Essentially, the Welfare State constitutes a set of Government interventions to correct for market imperfections. The set of interventions has two basic intermediate objectives: one is to redistribute income in favour of the poor and the otherwise less privileged and, the other which is a corollary of the first, is to alleviate poverty.  The ultimate objective is to lift the weaker members of the society from deprivation and eventually to make them self-reliant, that is, independent of assistance from the State.
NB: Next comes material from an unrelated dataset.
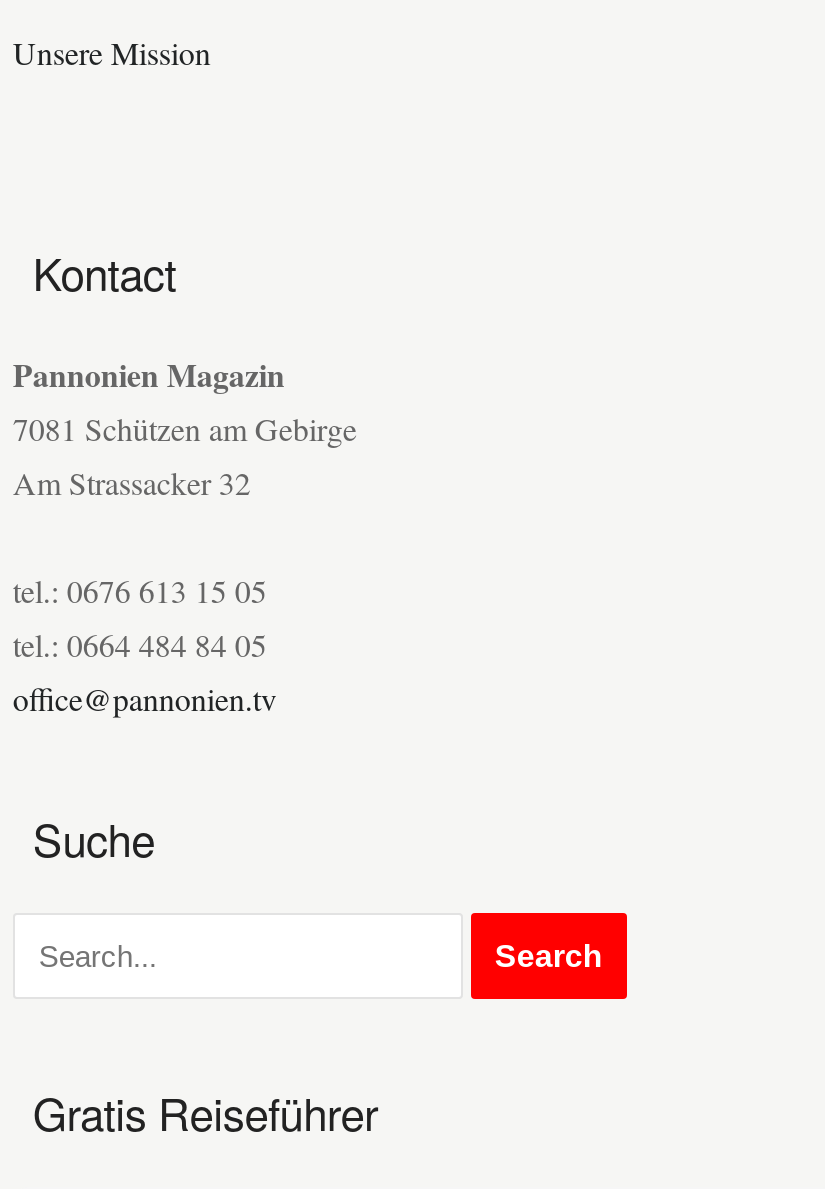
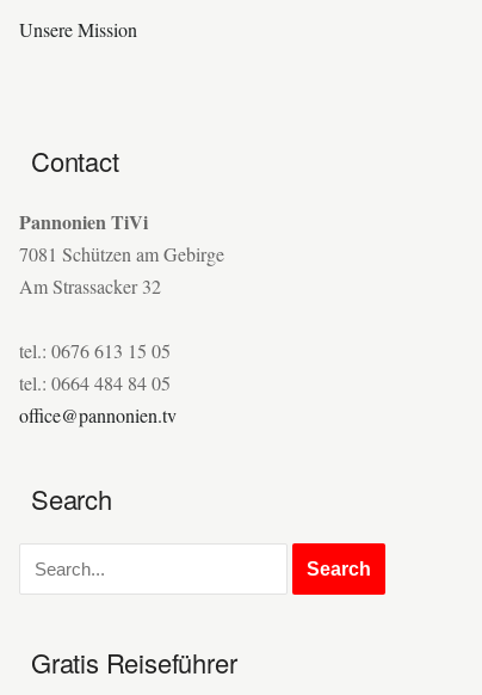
[33,242,176,304] Kontact -> [31,142,119,179] Contact
[13,352,285,398] Pannonien Magazin -> [19,208,148,236] Pannonien TiVi
[33,808,155,870] Suche -> [31,480,112,517] Search

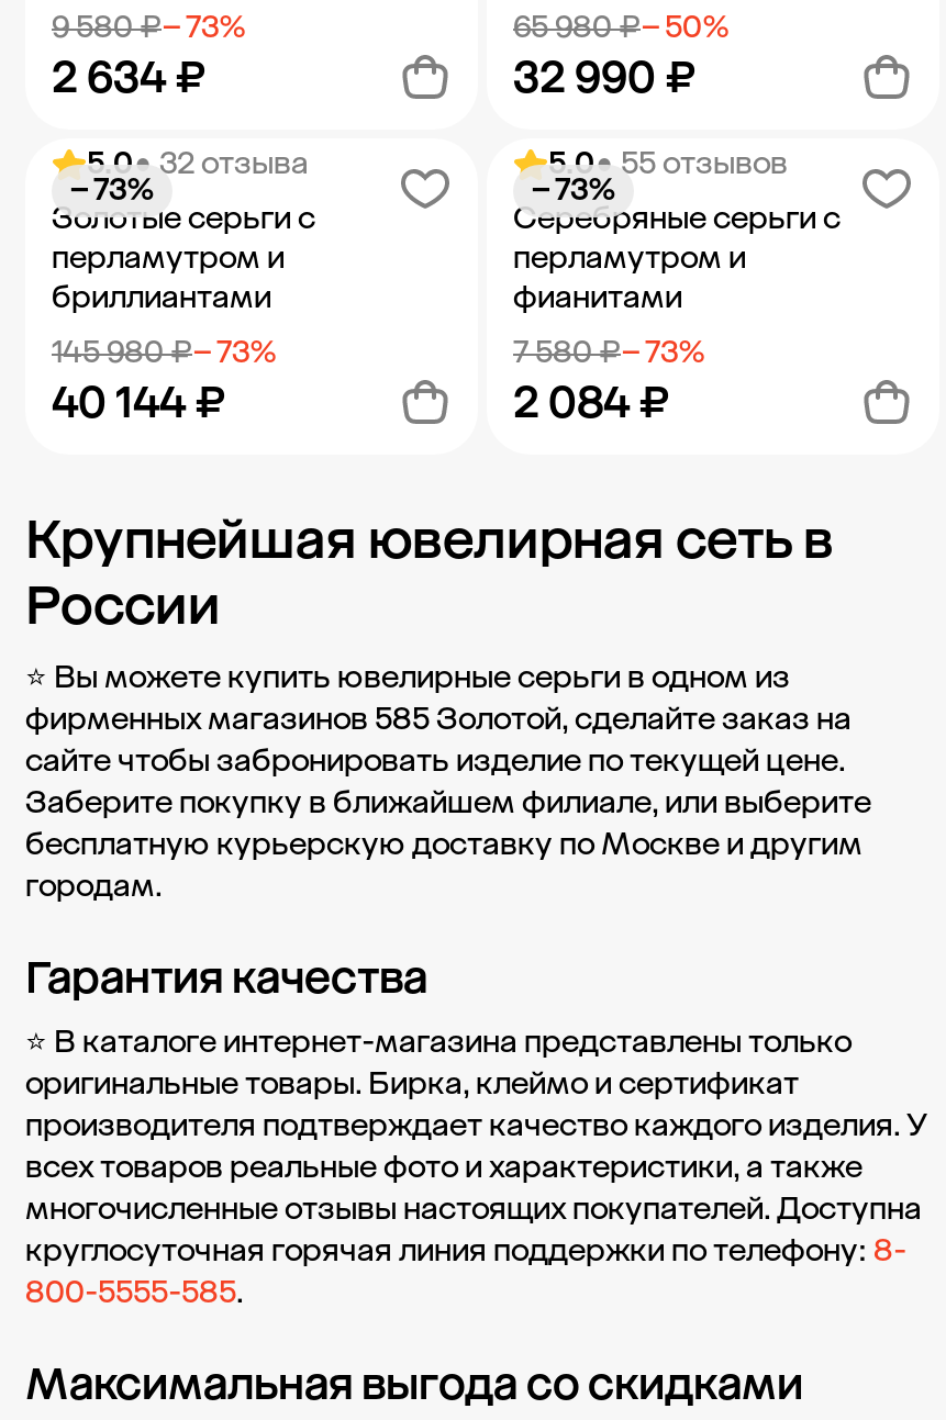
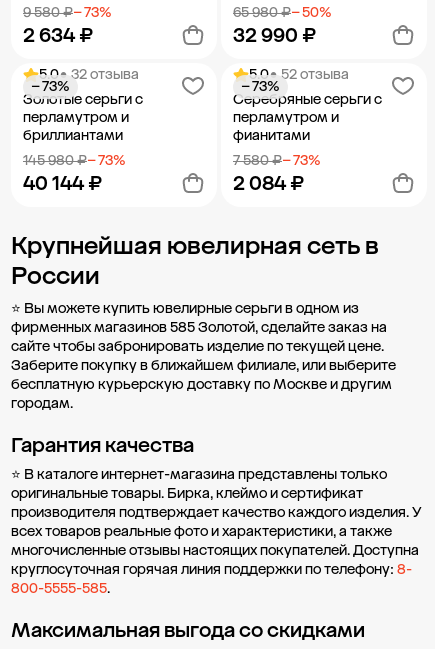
[548,145,788,182] 5.0• 55 отзывов -> [249,66,349,83] 5.0• 52 отзыва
In other words, the Welfare State is an “enabler' - an 'enabling' mechanism that helps people grow out of poverty and free them from a state of permanent dependency on the State. Welfare services are not meant to be 'free lunches' in perpetuity that corrupt the minds of the recipients. The tragedy is that most politicians the world over have tended to portray the provision of welfare services as an act of compassion and generosity financed out of their own bank balances to gain political mileage. In 1970 I had listened to Henry Kissinger making a very telling statement: “Control oil and you control nations; control food and you control the people.” Aren't Welfare state interventions, often decided arbitrarily and maintained indefinitely, used for similar purposes?